Sign In with Apple

[ChristopherA]

I really like the user experience and slight extra security that having Sign In With Apple that QR Vault has (new test flight today with v2 lifehash).

I think it is fairly trivial to add if you are only using it as 2FA. What does it cost in time to add it where current unlock happens?

[wolfmcnally]

I'm not sure why this is desirable or necessary. The main purpose of Sign in With Apple is to authenticate you for the app's cloud services, of which there are currently none.

[ChristopherA]

Log In with Apple isn't just for iCloud access/sync — it is available to developers.

Even if you don't use it to get an identifier, it does verify that your device is currently active at Apple, and thus is a form of 2FA, but better than SMS. As I said above "slight extra security" as it mostly addressed the problem of already being logged into your phone when it is compromised as it is more than a biometric.

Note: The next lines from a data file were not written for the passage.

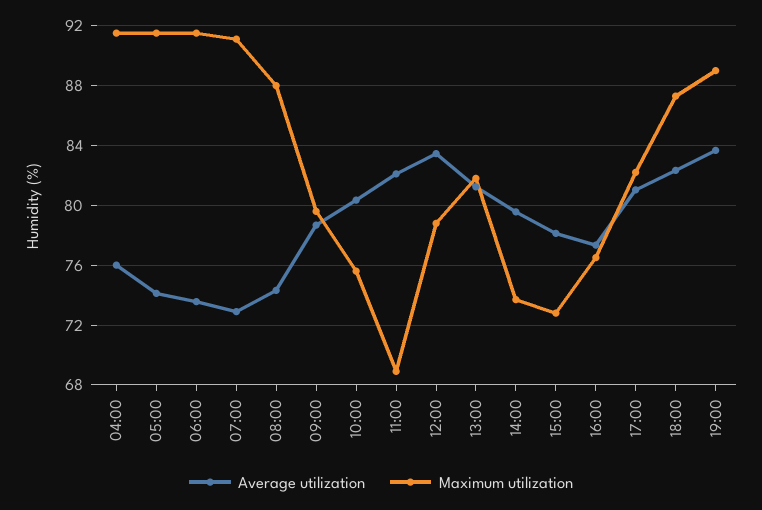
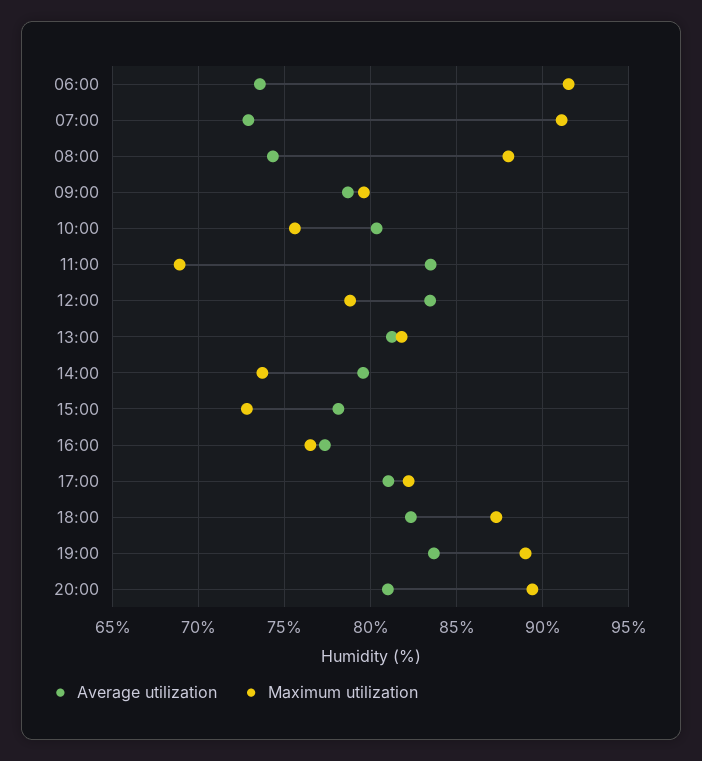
Average utilization, 04:00: 76 -> none
Maximum utilization, 04:00: 91.5 -> none
Average utilization, 05:00: 74 -> none
Maximum utilization, 05:00: 91.5 -> none
Average utilization, 11:00: 82 -> 83.5
Average utilization, 20:00: none -> 81
Maximum utilization, 20:00: none -> 89.5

It mostly helps in the race to take back control of your phone in case of compromise.

What I like more is that it is a very positive UX model for consent. It isn't just a biometric, but also a click the side button. Try it with the QR vault — it is nice.

[wolfmcnally]

This seems like extra effort for what definitely amounts to security theater. Personally, I prefer FaceID or TouchID. If we add this, then I think we should leave it up to the user what level of 2FA they want: None, Local (passcode, TouchID, FaceID) or Log In With Apple. This can be the first item we add to a new Settings section.

[ChristopherA]

I still think the security theatre is good default for launch if we can as it makes it clear the consent to decrypt or sign.

I’m fine with it being in preferences as long as user can choose on first launch which they prefer. Not an MVP (yet).

Note that none and local with an app PIN or FIDO have to be set up differently at start, or migrated if preference changed, which makes this coding choice less easy.